Integrated circuit signal conditioning for wire-mesh sensors applied to the monitoring of multiphase flows
complex impedance measurement, multiphase flow, wire-mesh sensors, CMOS integrated circuits
In many petrochemical and nuclear industry applications, monitoring of streaming oil-gas-mixtures (multiphase flows) has been motivating the development of investigation methods based on tomographic imaging. Some investigated phenomena, such as gas bubble propagation, feature fast-changing dynamics, thus demanding a good time resolution for monitoring systems. In order to achieve faster imaging methods compared to established tomographic techniques, wire-mesh sensors were developed over the last decade.

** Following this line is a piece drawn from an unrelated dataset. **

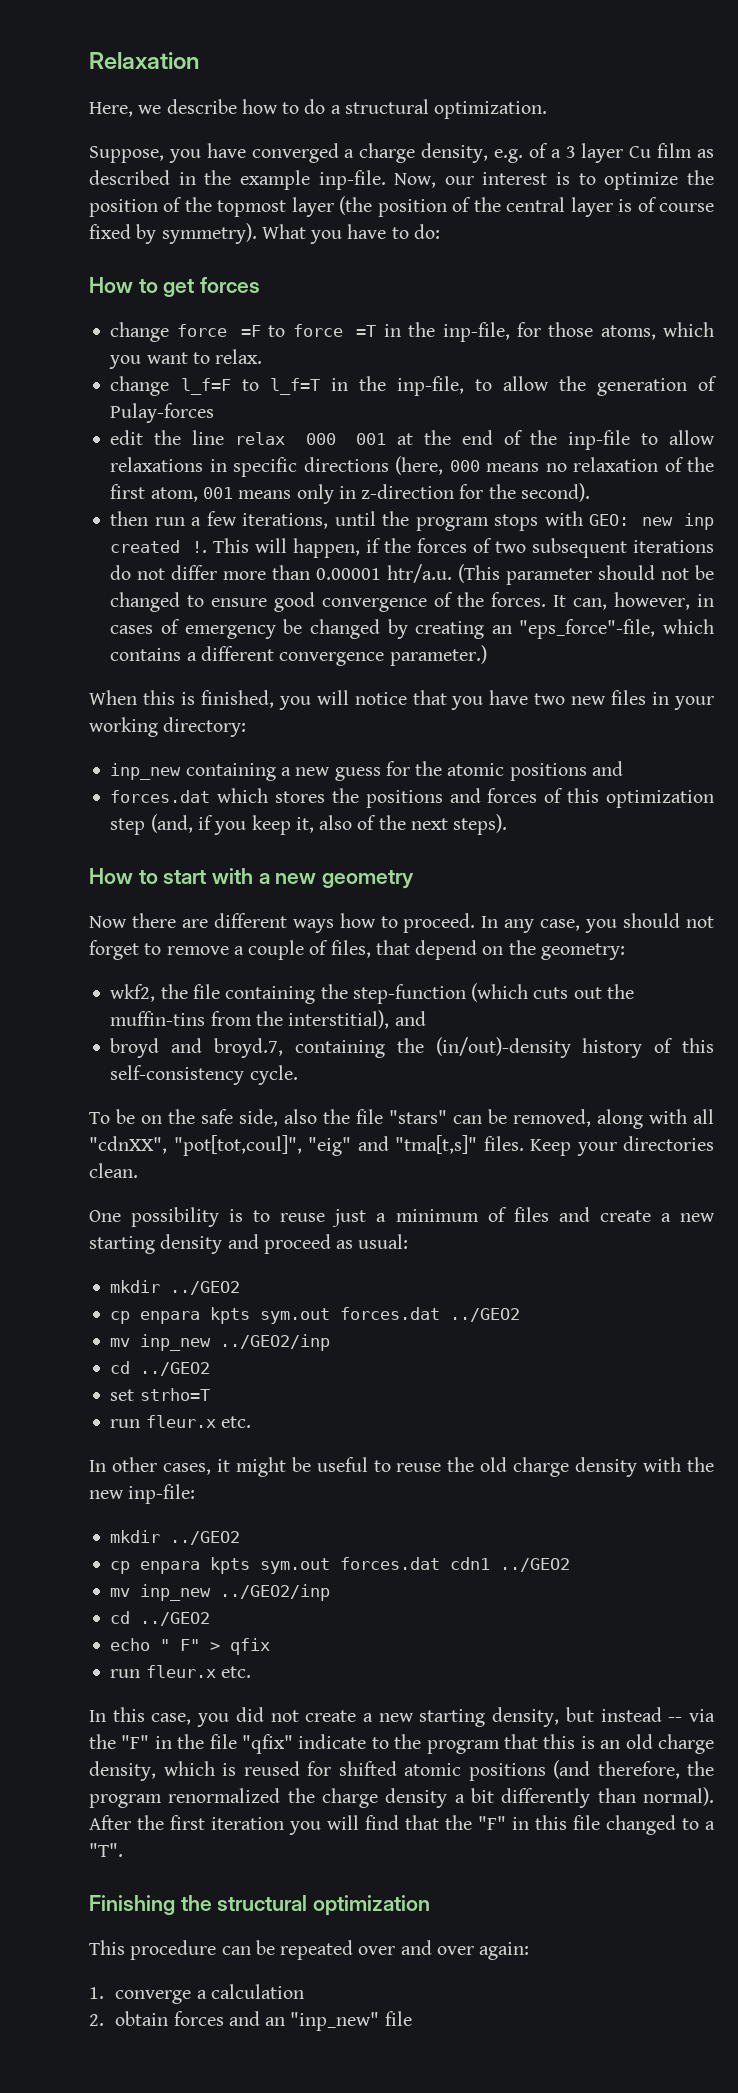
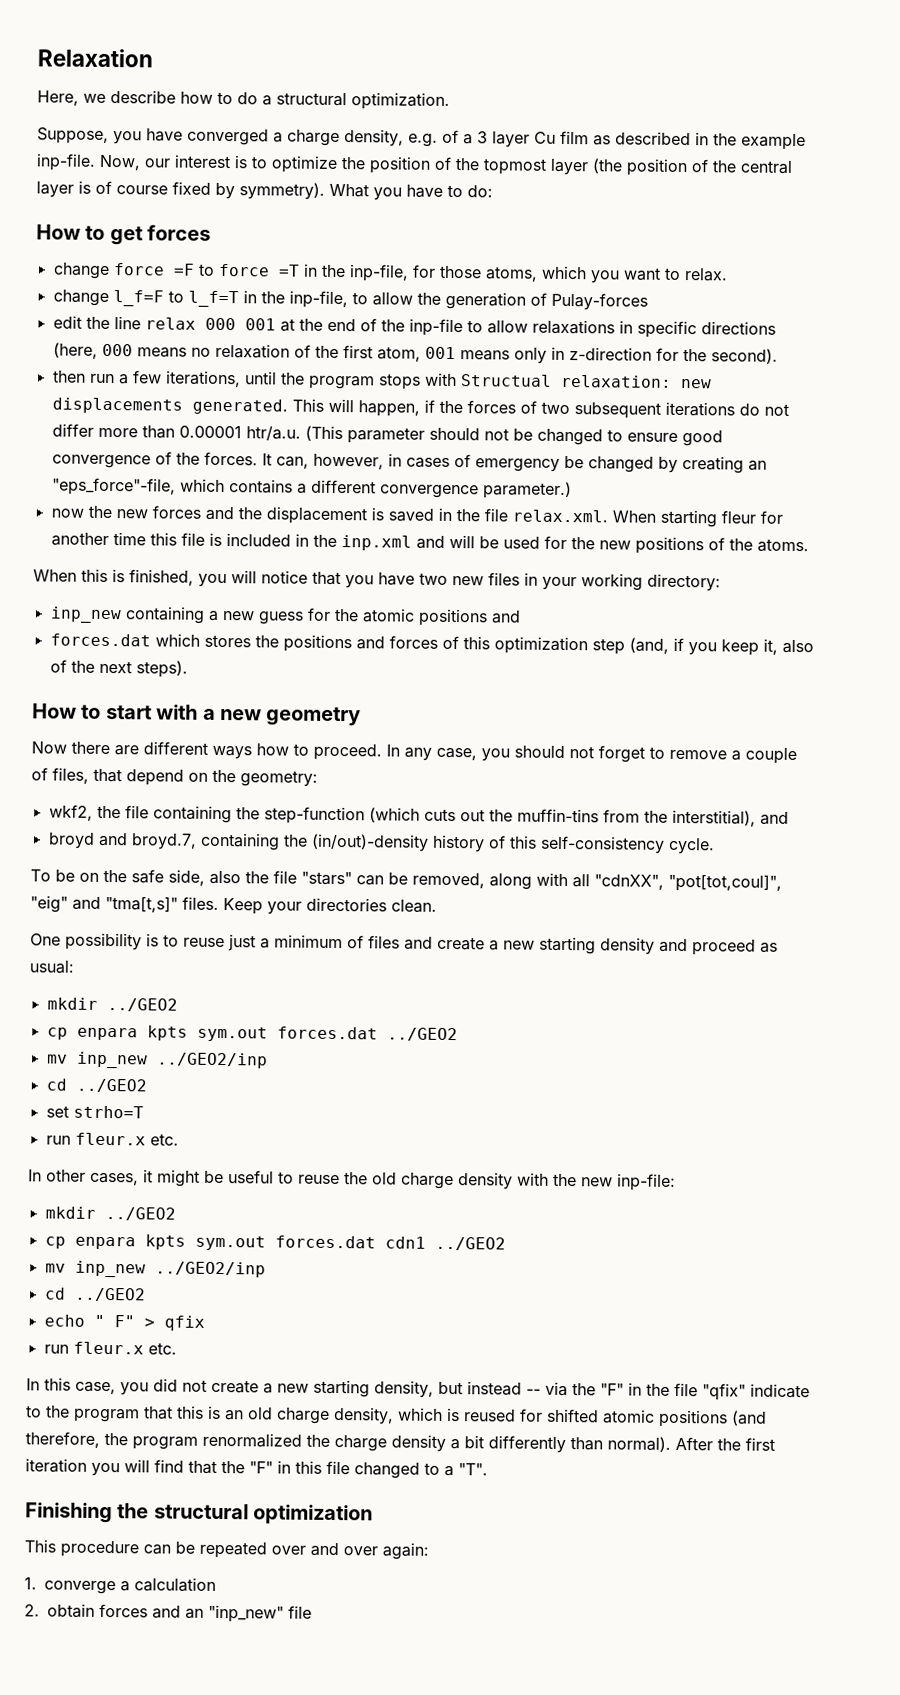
[589,513,714,530] [110,540,207,553] GEO: new inp created !. -> [460,374,712,389] [51,397,288,415] Structual relaxation: new displacements generated.
(487, 655) none -> [50,505,783,528] [50,532,809,555] // now the new forces and the displacement is saved in the file relax.xml. When starting fleur for another time this file is included in the inp.xml and will be used for the new positions of the atoms.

These sensors, which are inserted inside pipelines, are composed of an electrode mesh that performs fluid complex impedance measurements. Despite their intrusive nature, multiphase flow images can be generated without iterative reconstruction algorithms.
It is proposed in this work an integrated circuit (IC) to perform a 4x4 wire-mesh sensor signal conditioning, applied to phase fraction calculations of multiphase flows. The circuit integration reduce both size and energy consumption of the conditioning circuits, in comparison with established systems which use discrete components.
The chip comprises the following blocks: a transimpedance amplifier that converts the sensor output currents into voltage signals; a phase syncronous demodulator, which provides in-phase and quadrature voltage signals that are functions of the main fluid electrical parameters (permittivity and conductivity); and a low-pass filter, prior to the off-chip analog-to-digital conversion.
The circuit was designed for a 130-nm standard CMOS technology. The IC validation is performed via post-layout simulations.